“KABAR TOBASAHUTA”

Walah, 60 Persen Pelajar di Sumut Tidak Perawan

Maret 14, 2009 · & Komentar

Wah yang ini nich bukan mau cari sensasi, cuma fenomena sepertiĀ perlu diteliti kebenarannya, benarkah sinyalemen ini mendekati 60 persen, apa indikator dan metode penelitian yang telah digunakan menyimpulkan pendapat ini.

Namun yang pasti kita jangan berdebat, masing-masing harus melihat diri sendiri, apalagi yang punya anak gadis, kadang memang dunia seperti mau tua dan menuju suatu zaman kegelapan, lamban namun pasti seperti ada yang harus kita waspadai saat ini.

Khusus untuk daerah yang ada di tiga lokasi tersebut juga harus lebih waspada, masyarakat dan pemerintah setempat, termasuk daerah-daerah lain yang mungkin bukan mustahil juga akan mengalami fenomena seperti ini bahkan bisa jadi lebih buruk termasuk di pedesaan sekalipun

Kemajuan ilmu pengetahuan teknologi informasi dan komunikasi saat ini menjadi pemicu seks pra nikah di kalangan pelajar. Data dari tiga kota di Sumatera Utara (Medan, Binjai dan Langkat) diperkirakan tahun 2009 ini jumlah siswa tidak perawan mencapai angka 60 persen.


Hal ini diungkapkan Dekan Fakultas Biologi Universitas Medan Area (UMA), Ir E Harso Kardhinata MSc, kemarin saat tampil sebagai pembicara pada seminar pendidikan seks (sex education) bagi remaja di convention hall Kampus I UMA, Jalan Kolam Medan Estate.
Hadir dalam seminar itu Rektor UMA Prof HA Ya’kub Matondang dan Wakil Rektor UMA Ir Zulhery Noer MP.
Hasil survei Badan Koordinasi Keluarga Berencana Nasional (BKKBN) tentang kondisi siswa (SMP dan SMA) di Indonesia, ternyata hasilnya cukup mengejutkan. Diperoleh data, 63 persen siswa dinyatakan tidak perawan atau sudah pernah melakukan hubungan intim. Dari jumlah tersebut, 21 persen pernah melakukan aborsi.
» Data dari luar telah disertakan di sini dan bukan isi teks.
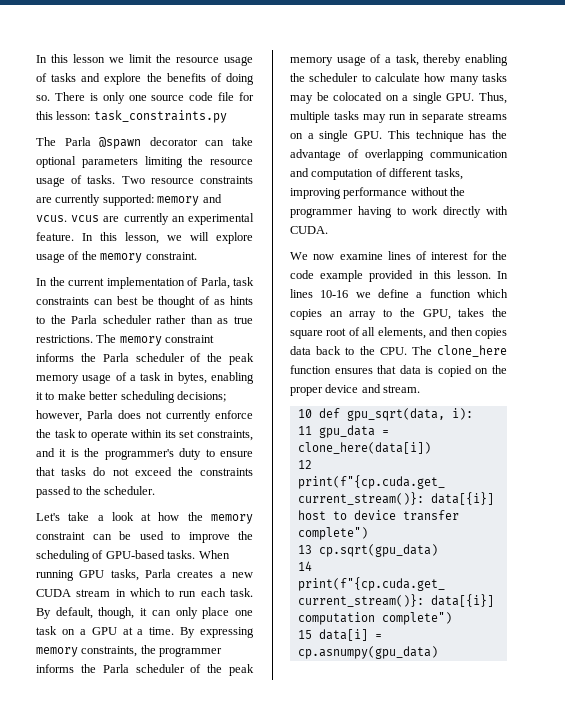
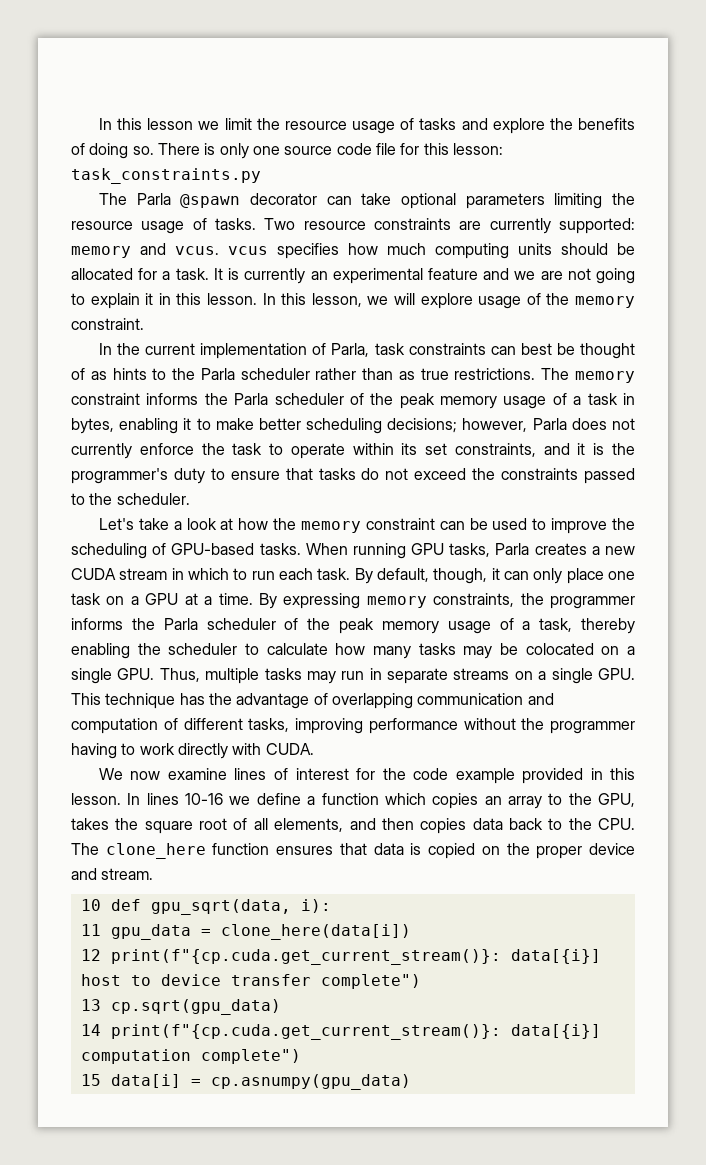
[103,213,254,225] [36,232,74,241] are currently an experimental feature. -> [277,243,635,259] [71,268,635,284] [71,293,257,309] specifies how much computing units should be allocated for a task. It is currently an experimental feature and we are not going to explain it in this lesson.

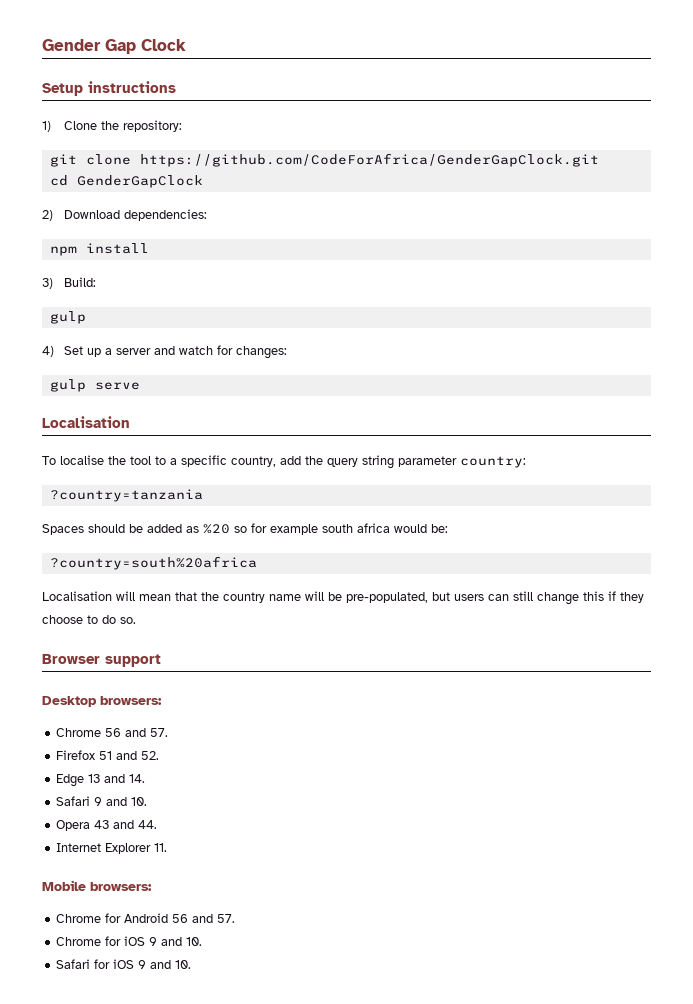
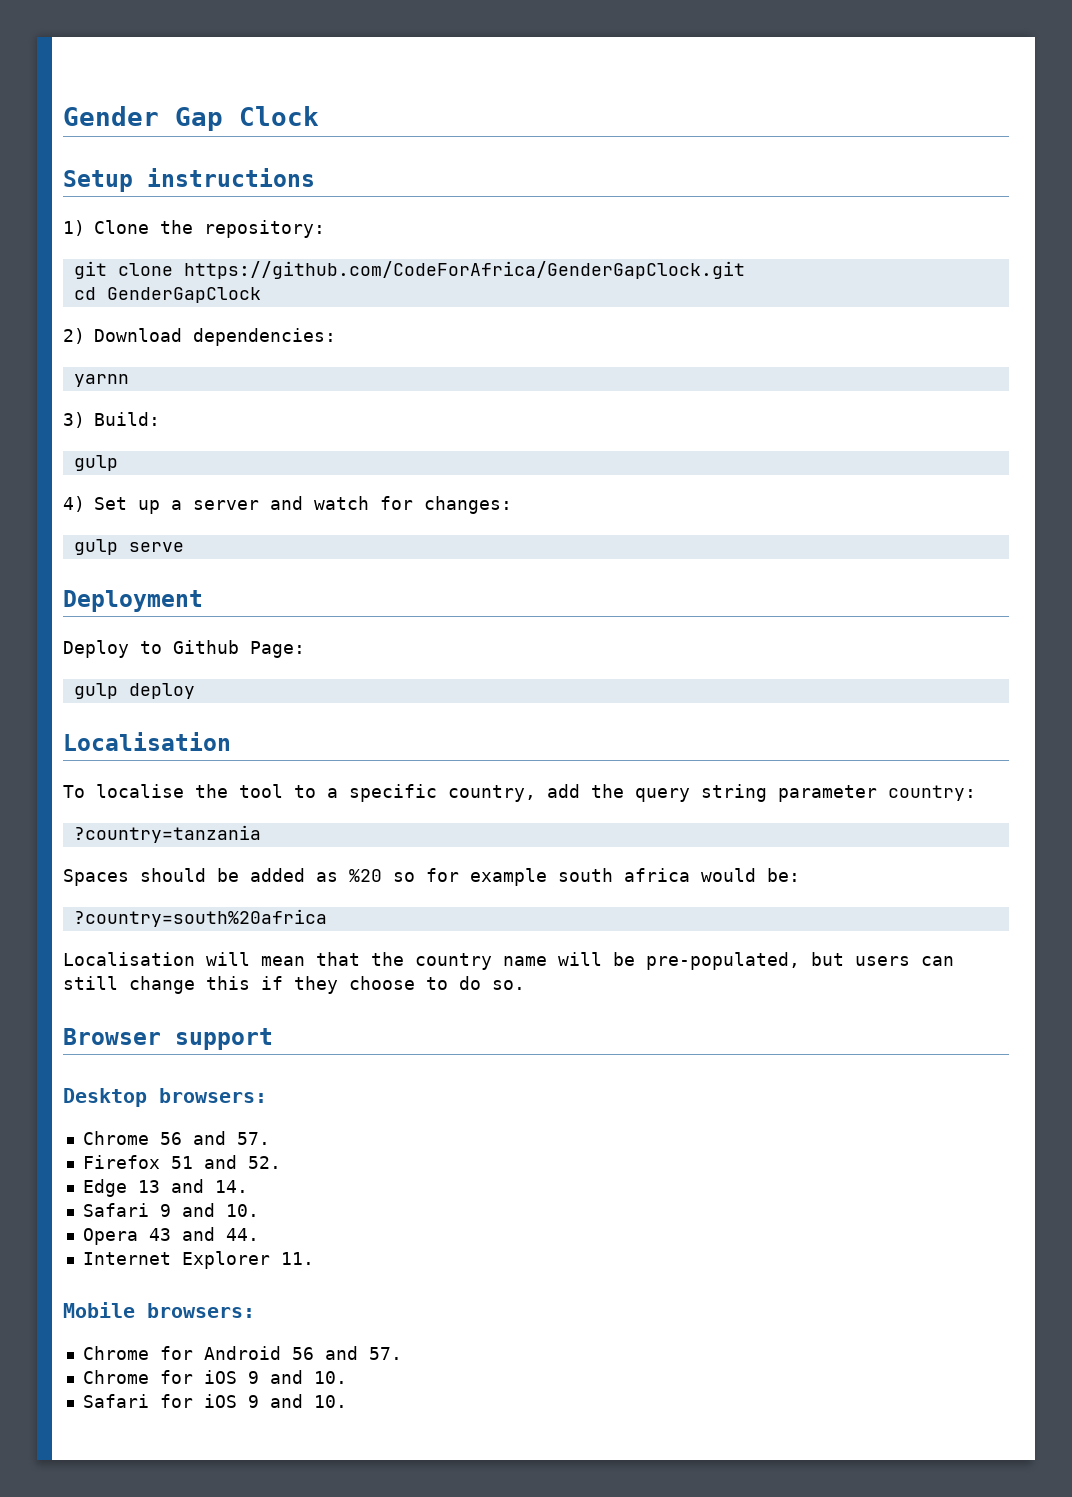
[49,243,149,256] npm install -> [73,374,129,387] yarnn
(140, 386) none -> [63,590,203,612] [63,640,305,658] [73,683,195,699] // Deployment // Deploy to Github Page: // gulp deploy

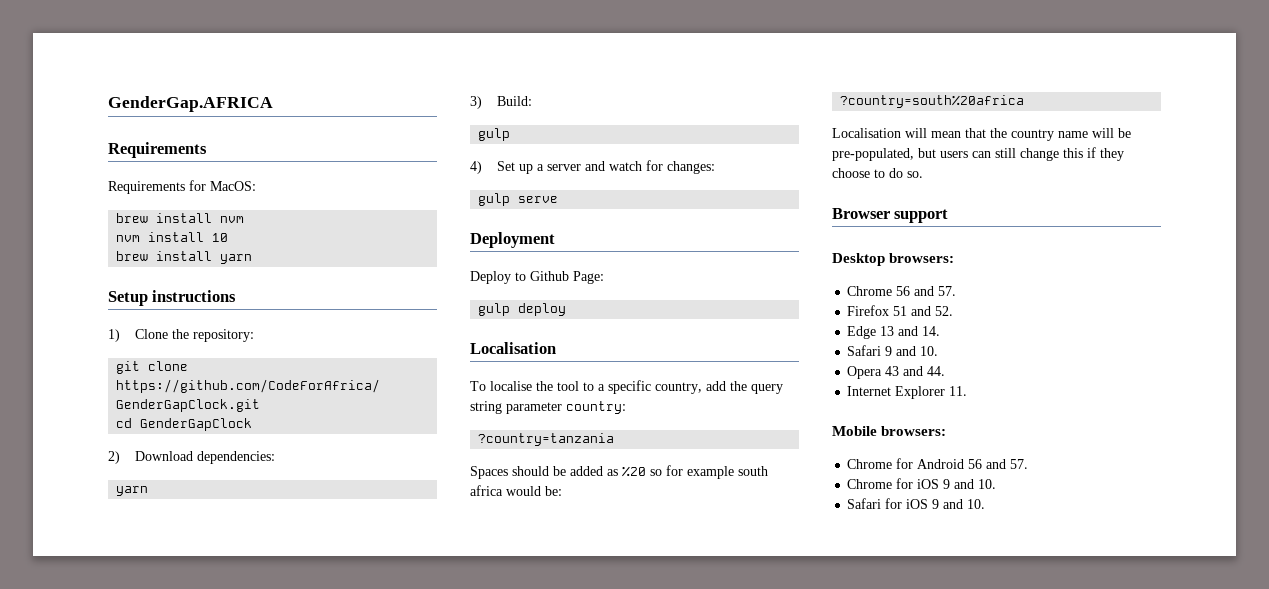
[63,106,319,131] Gender Gap Clock -> [108,96,273,112] [108,142,207,158] [108,180,256,194] [116,213,245,223] [116,232,229,242] [116,251,253,264] GenderGap.AFRICA // Requirements // Requirements for MacOS: // brew install nvm // nvm install 10 // brew install yarn
[73,374,129,387] yarnn -> [116,486,149,496] yarn

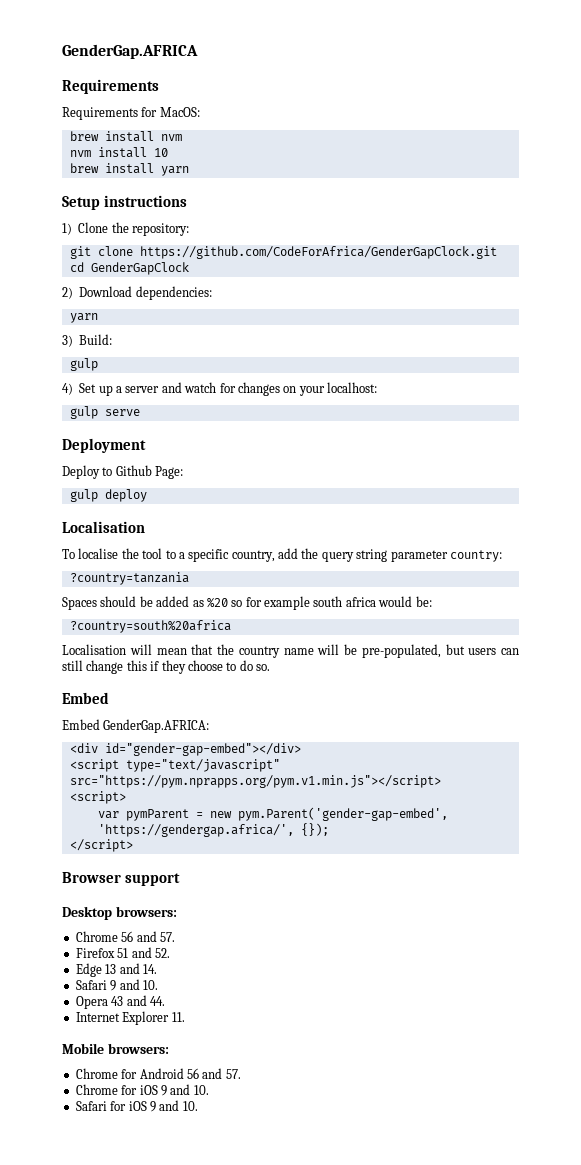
[667,161,716,174] changes: -> [237,382,377,396] changes on your localhost:
(923, 174) none -> [62,692,109,704] [62,719,210,733] [69,743,301,756] [69,759,280,772] [69,775,441,788] [69,791,126,804] [97,807,448,821] [97,823,329,837] [69,839,133,852] // Embed // Embed GenderGap.AFRICA: // <div id="gender-gap-embed"></div> // <script type="text/javascript" src="https://pym.nprapps.org/pym.v1.min.js"></script> // <script> // var pymParent = new pym.Parent('gender-gap-embed', 'https://gendergap.africa/', {}); // </script>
Penelitian di kota-kota besar di Indonesia ini, kata Harso, menunjukkan pertumbuhan seks pranikah di kalangan siswi cukup tinggi. Pada tahun 2005-2006, jumlah siswi tidak perawan masih berkisar 47,54 persen. Jadi dalam kurun dua tahun saja telah meningkat 15,46 persen. Dari lokasi penelitian menunjukkan, Kota Medan sebagai salah satu kota besar penyumbang angka yang tinggi itu.
Sementara hasil penelitian tahun 2001 mengungkapkan, bahwa 23 persen siswi tingkat Sekolah Lanjutan Pertama (SLTP) dan Sekolah Lanjutan Tingkat Atas (SLTA) di Kota Medan, Binjai dan Langkat tidak perawan. Diperkirakan, tahun 2009 ini siswa tidak perawan di tiga daerah tersebut bisa mencapai 60 persen.
“Kecemasan patut kita rasakan menghadapi fakta tingginya angka seks pranikah di kalangan siswa. Salah satu faktor penyebab utamanya adalah kemajuan teknologi informasi dan komunikasi yang memicu peningkatan angka di atas menjadi semakin tinggi,” kata Harso.
Menurutnya, untuk meredam maraknya seks pranikah tidak cukup melibatkan tanggung jawab orang tua saja melainkan juga masyarakat dan pemerintah.” Teknologi informasi berupa televisi, VCD, internet, dan media massa dapat mempermudah remaja untuk mengakses hal-hal yang berkaitan dengan pornografi. Sehingga memberi kesempatan, suasana, sarana dan prasarana yang sangat mendukung bagi para remaja untuk melakukan hubungan seksual dengan teman atau pacar,” jelas Harso.
Selain itu tersedianya mall, tempat hiburan, cafe, hotel, penginapan yang menjamur dengan fasilitas yang sangat mendukung, mempermudah para remaja untuk melakukan yang belum seharusnya mereka lakukan. Kondisi ini perlu segera mendapat perhatian semua pihak.